The ALA report, issued on Oct. 15, criticizes a wide range of “unfair behavior by digital market actors” and emphasizes the need for updated “public policies” that more effectively address the digital environment. If changes do not come, ALA warns, “America’s competitiveness and our cultural heritage as a nation are at risk.”

The report arose out of a sequence of recent and concerning developments in the ebook marketplace as it applies to libraries, with a particular focus on a decision by Macmillan Publishers, one of the five largest publishing houses in the U.S., to impose an embargo on new ebook sales to libraries. The embargo, which went into effect Nov. 1, only permits a library to obtain one digital license for a popular press ebook for an 8-week window after the book is released. The single-copy limit applies regardless of the size of the library system. At the end of the 8-week window, the library can purchase additional licenses. Macmillan asserts that the embargo is necessary to balance library access with revenue expectations.

A Change in the Rules

However, the concerns of ALA and the library community go well beyond this recent action and reflect a changing marketplace for ebook publishing that both libraries and publishers are struggling with. The physical book market is straightforward. A library can purchase single or multiple copies of a book and lend the book out to as many patrons as demand requires. Only one patron at a time has access to the book, but over the course of the book’s time in the library, dozens of patrons or more can read it—and likely not purchase it. Eventually, as demand fades, unneeded copies are sold or given away. Federal law protects libraries through the first sale doctrine in copyright law, by which the first purchaser of a copyrighted work has full rights to lend, donate, or resell it as they see fit.

The same rules apply to academic literature as well. Libraries purchase journal subscriptions and make them available to users. Federal law also protects libraries’ ability to make limited photocopies to meet patrons’ research and interlibrary loan needs.

In the digital world of ebooks and ejournals, the rules are different, including both federal law and marketplace forces. Legally, ebooks and ejournals are licensed rather than sold, so the first sale doctrine does not apply. Licenses, which are a form of contract, also allow the publisher to set different terms for different purchasers, including different pricing, time limits, and user restrictions.

Publishers have been applying all of these terms to library ebook licenses with increasing frequency. The ALA report details a number of models that publishers have engaged in with regard to ebooks, ejournals, and textbooks.

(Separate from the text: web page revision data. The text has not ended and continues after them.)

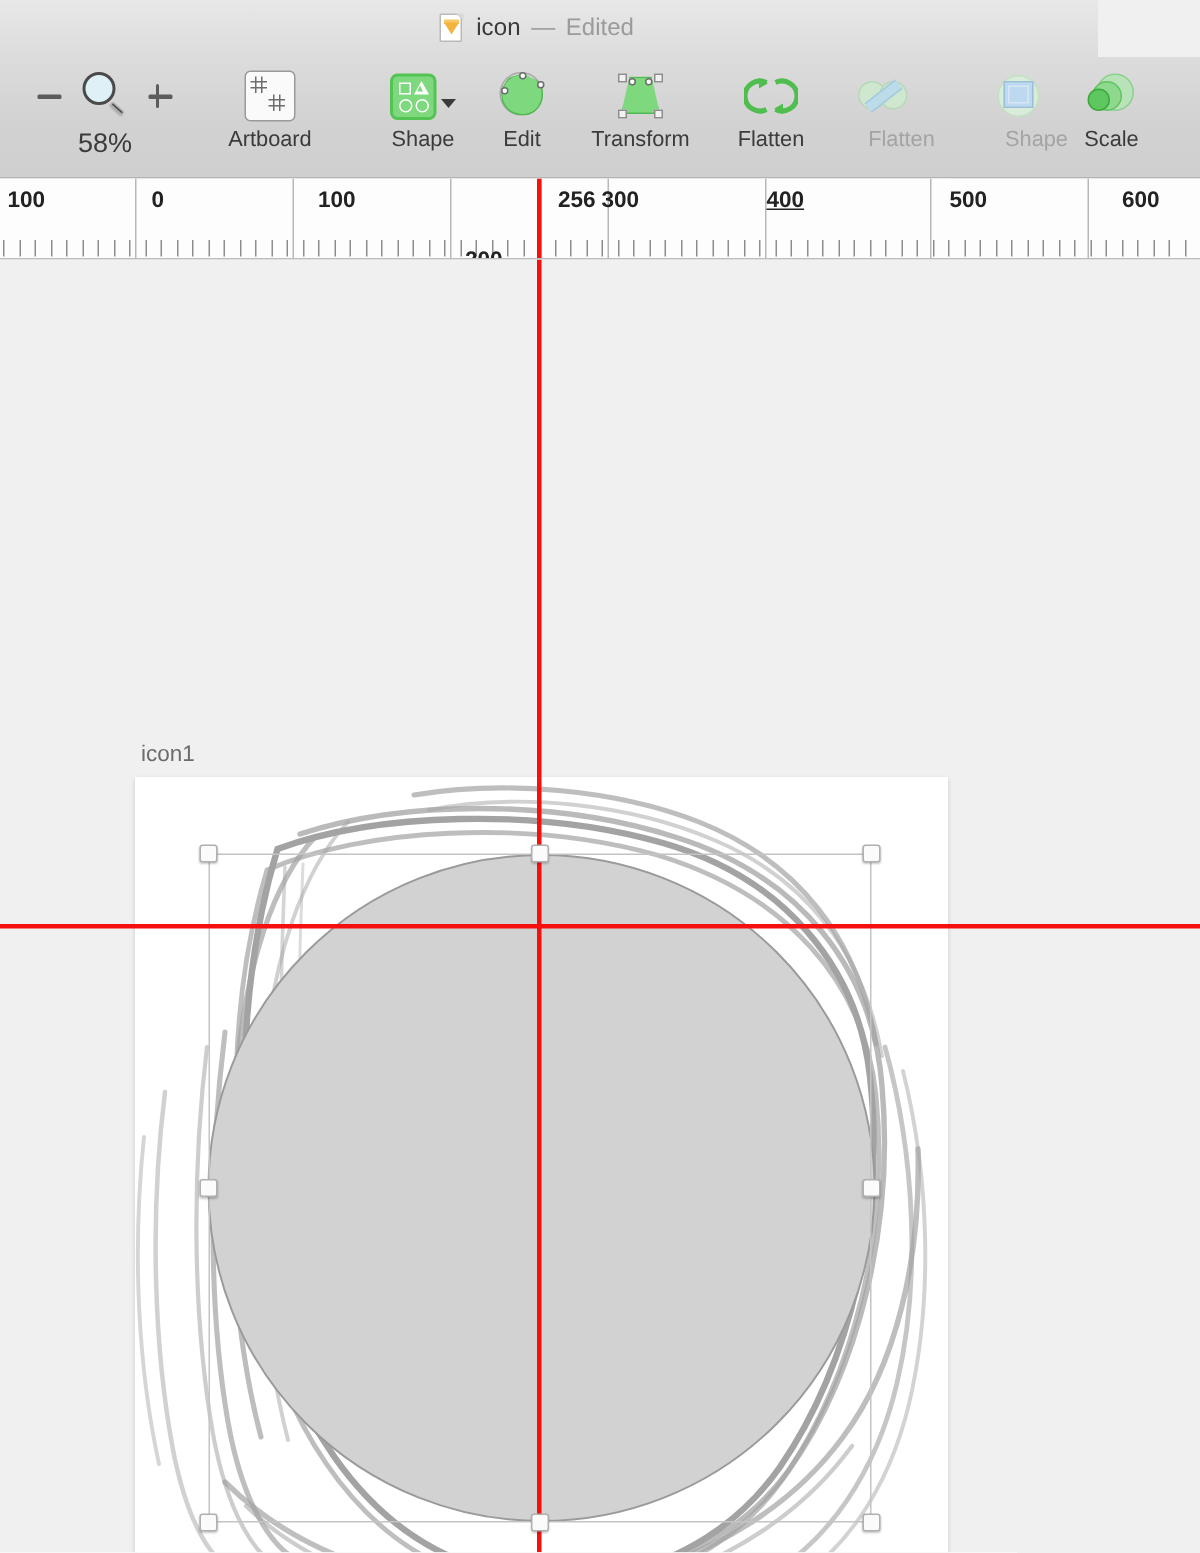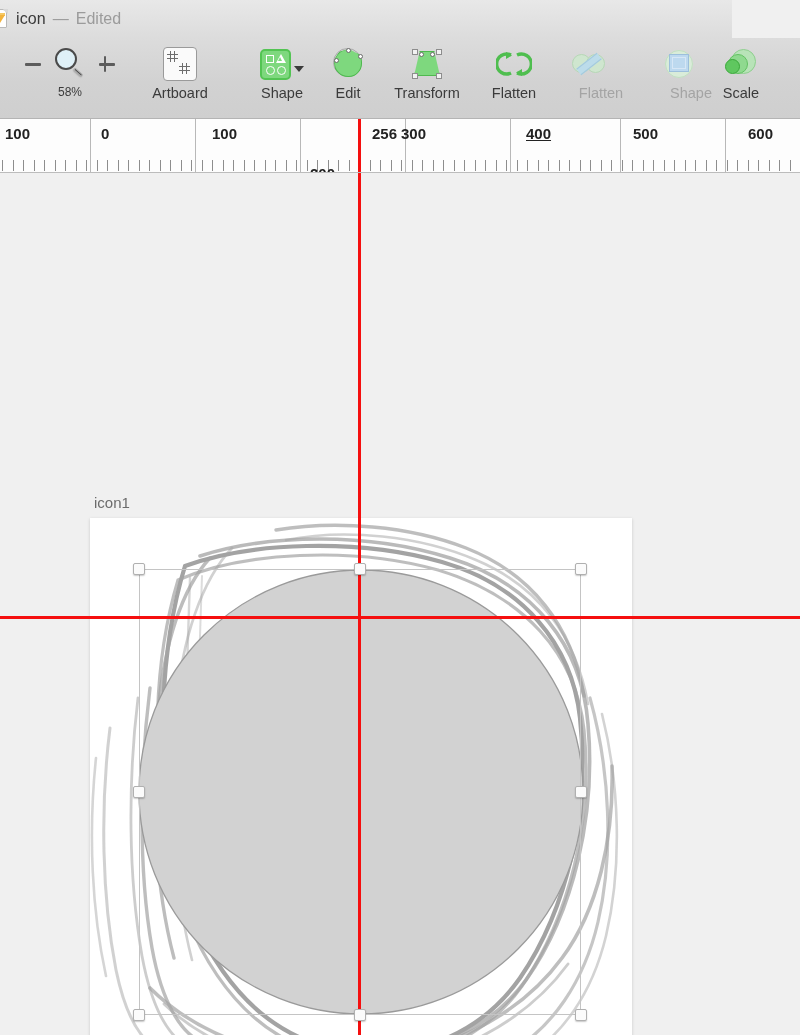"icon" .titlebar { justify-content: none -> center }
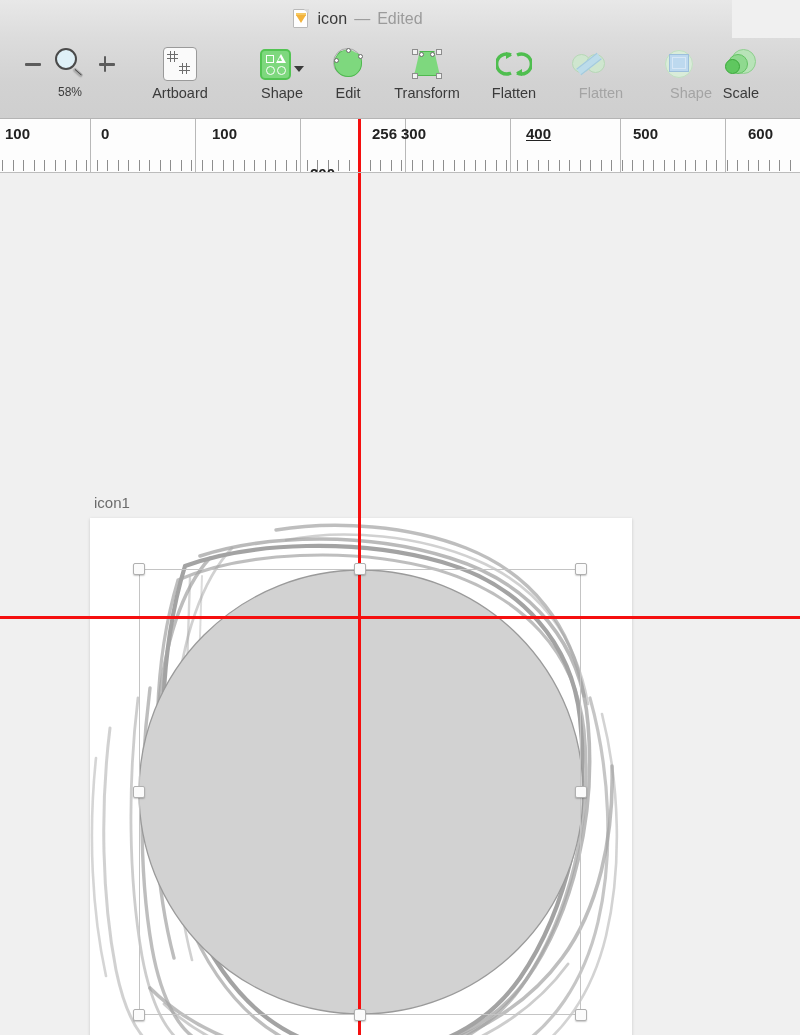"58%" .zoom-pct { font-size: 12px -> 18px }
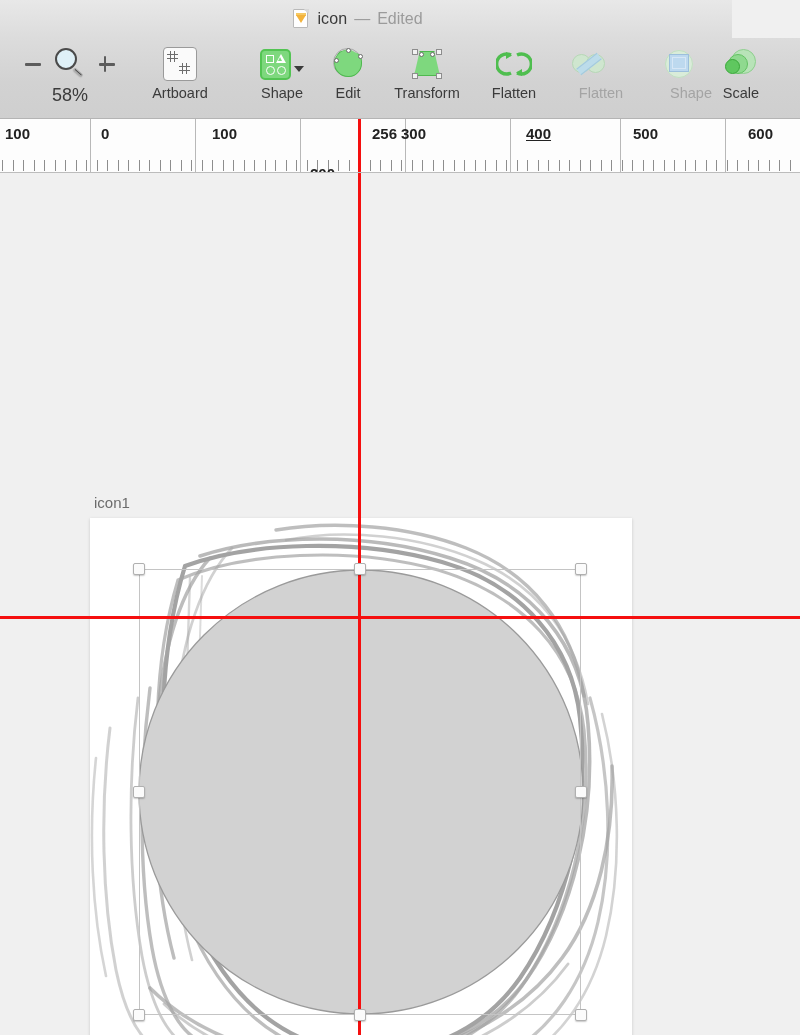"400" span.ruler-num { left: 523px -> 508px }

In the ebook marketplace, ALA singles out Amazon Publishing as the worst offender, in that Amazon essentially refuses to allow libraries to obtain licenses to make Amazon books available for lending. Amazon is identified as the fifth largest publisher for ebooks, and ALA notes that it includes a number of “high-profile authors.” Consumers, ALA asserts, are compelled to purchase those titles directly from Amazon, making them available “only to people who can afford to buy them, without the library alternative previously available to generations of Americans.”

ALA also points out “abusive pricing” by the Big 5 publishers; library pricing can be four or more times higher than consumer pricing and often has term limits on the license. Extended terms could cost eight times the consumer price, and in one example, a 20-year license was priced at 40 times the consumer price.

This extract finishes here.